You may have heard of cryo-blanching, but have you heard of cryo-shucking?

On our recent trip to the Pacific Northwest, we visited Nathan Myrvhold’s Modernist Cuisine lab. You may have heard of the 6 volume, almost $600 collection of books called Modernist Cuisine: The Art and Science of Cooking – well this lab in Bellevue, Washington is where that book and all of the fascinating science inside it originated. Larissa Zhou and Anjana Shanker invited us for a visit on a Saturday afternoon when the lab was relatively quiet. Zhou gave us a tour of all the machinery, the photography studio (see below) and of course the kitchen. Right around the corner from the 3-D printer, Shanker filled a metal container with liquid nitrogen to demonstrate cryo-shucking shellfish.

The idea is simple: plunge fresh oysters into liquid nitrogen for 15 seconds, take them out, allow to rest for 30 minutes and when the shells begin to open naturally, eat. The process is similar to when you cook mussels – when the meat begins to peer out of the shell, it’s ready to eat. Watch below for a quick 15 second instagram tutorial.

Shanker, who is a research and development chef at the lab described the process. “It releases the connective tissue inside the shell,” she explained. When shucking an oyster by hand, you can damage the oyster when you force open the shell. With cryo-shucking she says, “it’s so cold and it’s only for 15 seconds. It doesn’t damage the oyster – it’s intact and there’s no shell fragments on the oyster when you shuck it.”

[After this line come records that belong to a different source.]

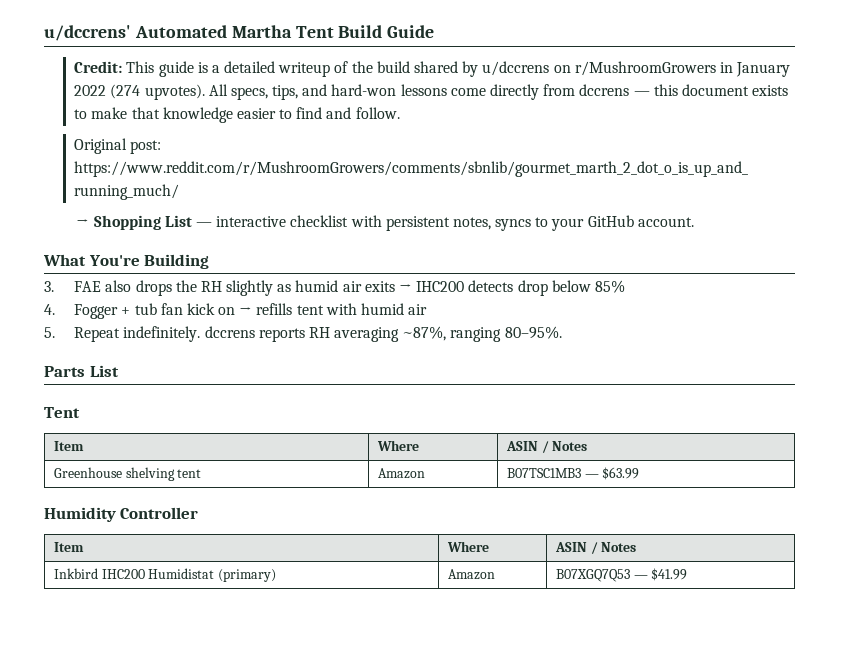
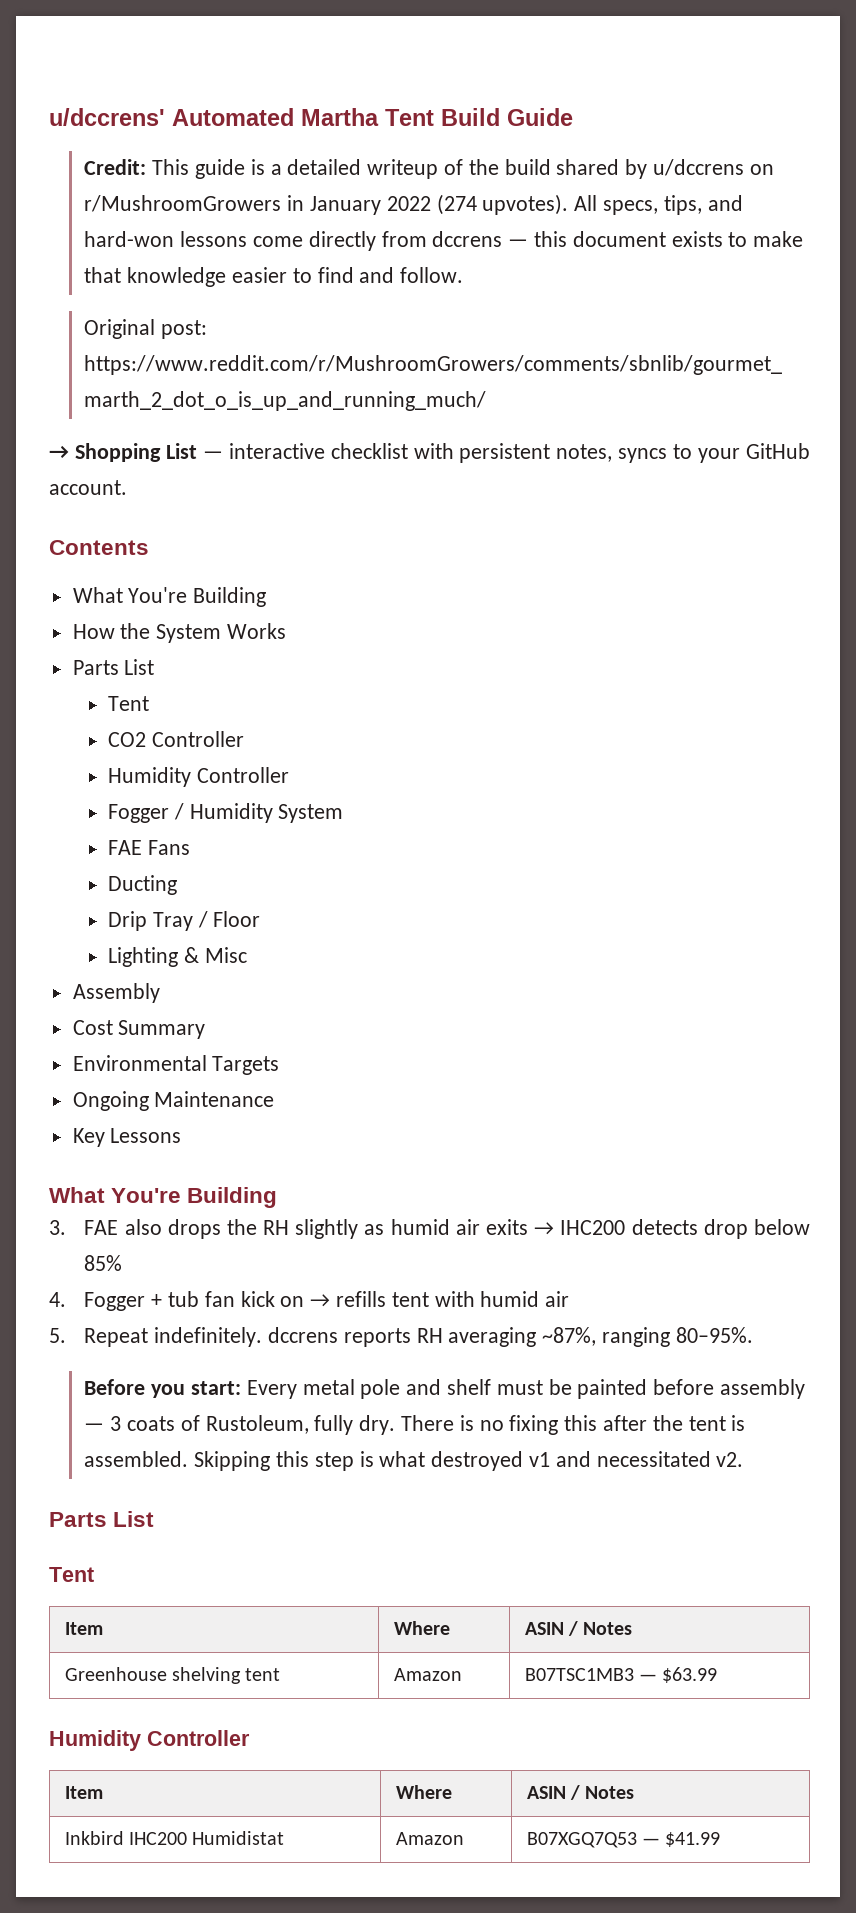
+ Contents
+ What You're Building
+ How the System Works
+ Parts List
+ Tent
+ CO2 Controller
+ Humidity Controller
+ Fogger / Humidity System
+ FAE Fans
+ Ducting
+ Drip Tray / Floor
+ Lighting & Misc
+ Assembly
+ Cost Summary
+ Environmental Targets
+ Ongoing Maintenance
+ Key Lessons
+ Before you start: Every metal pole and shelf must be painted before assembly — 3 coats of Rustoleum, fully dry. There is no fixing this after the tent is assembled. Skipping this step is what destroyed v1 and necessitated v2.
- Inkbird IHC200 Humidistat (primary) | Amazon | B07XGQ7Q53 — $41.99
+ Inkbird IHC200 Humidistat | Amazon | B07XGQ7Q53 — $41.99

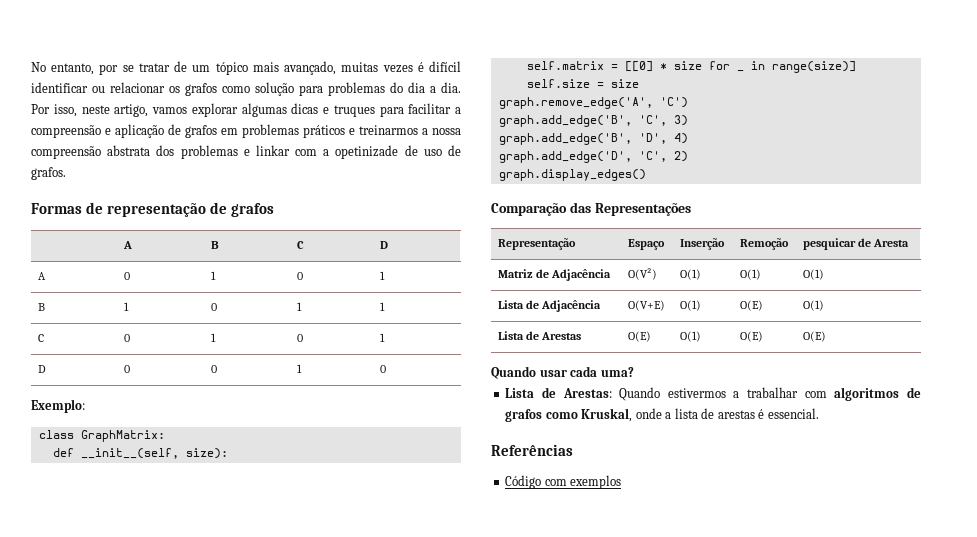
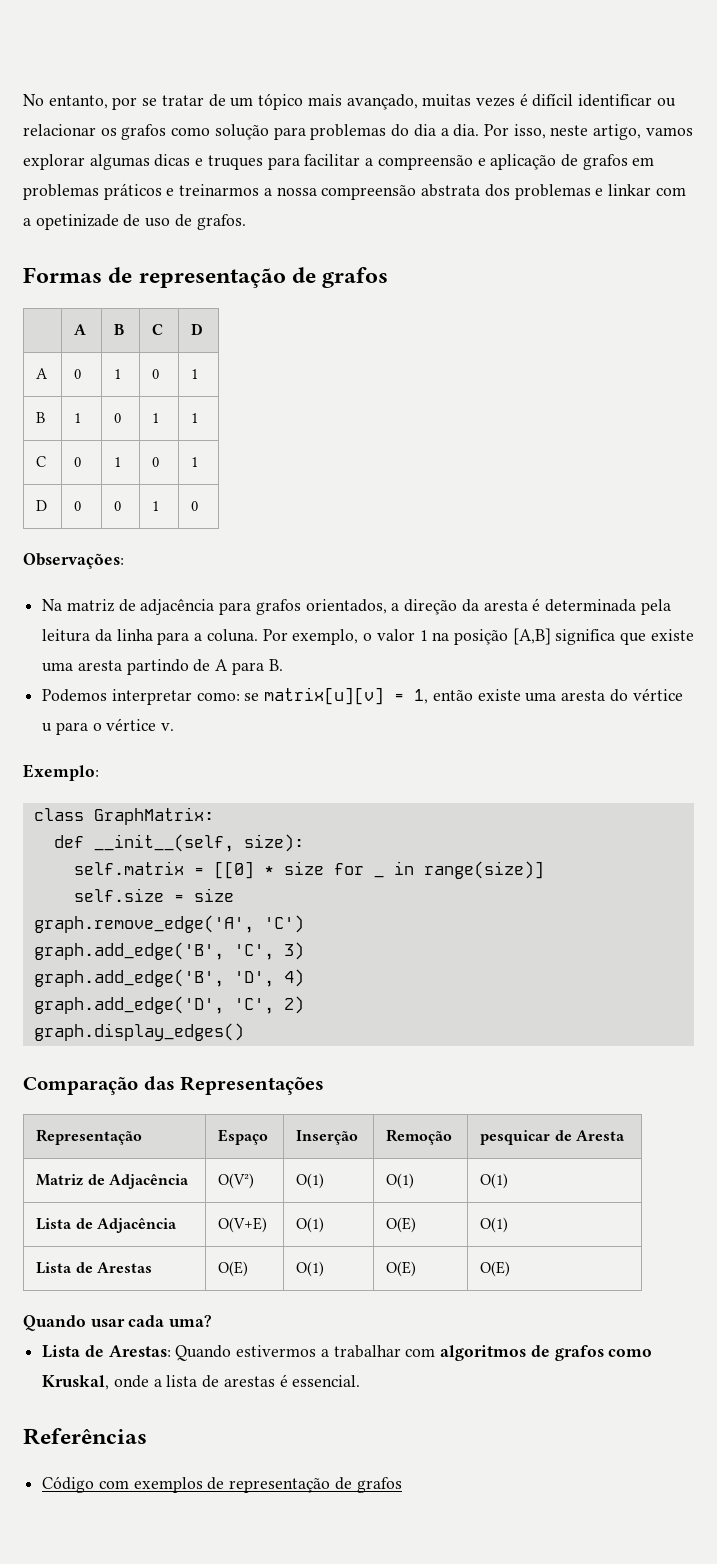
+ Observações:
+ Na matriz de adjacência para grafos orientados, a direção da aresta é determinada pela leitura da linha para a coluna. Por exemplo, o valor 1 na posição [A,B] significa que existe uma aresta partindo de A para B.
+ Podemos interpretar como: se matrix[u][v] = 1, então existe uma aresta do vértice u para o vértice v.
- Código com exemplos
+ Código com exemplos de representação de grafos

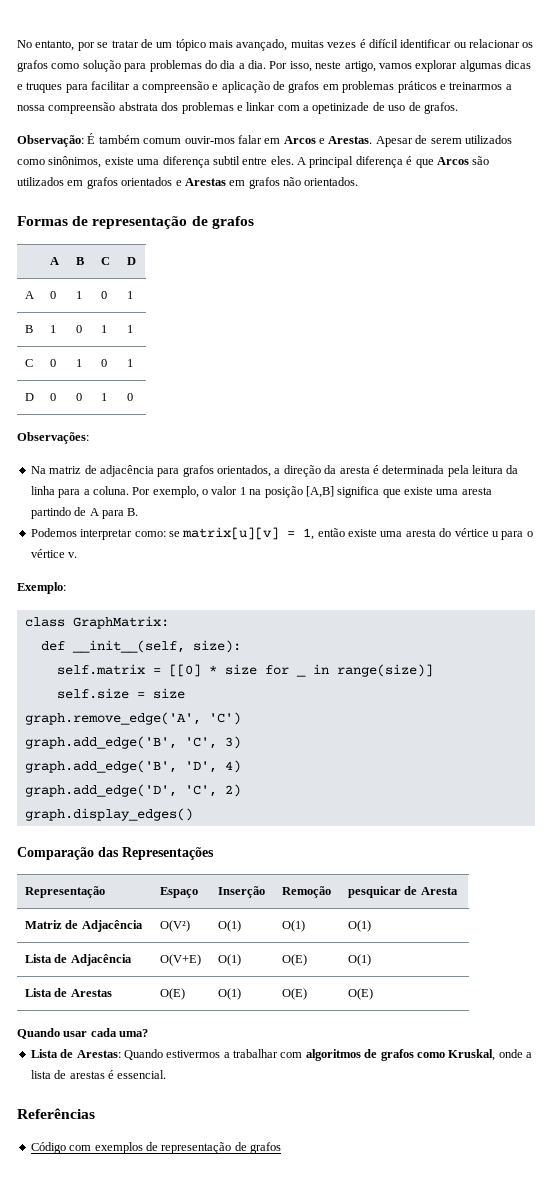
+ Observação: É também comum ouvir-mos falar em Arcos e Arestas. Apesar de serem utilizados como sinônimos, existe uma diferença subtil entre eles. A principal diferença é que Arcos são utilizados em grafos orientados e Arestas em grafos não orientados.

She explains it in further detail below:

The Photography of Modernist Cuisine will be published shortly, and this is a coffee table book that just might justify the $100 price tag. During our tour of the lab, Zhou showed us how the photographs were shot. The premise involves cutting equipment – pots, pans, ovens, bowls – in half and gluing a crystal clear piece of Pyrex on the face of the equipment. The photographer is then able to shoot through the Pyrex to capture what is happening inside the pot, pan, bowl or oven. Check out these photos below of the halved equipment.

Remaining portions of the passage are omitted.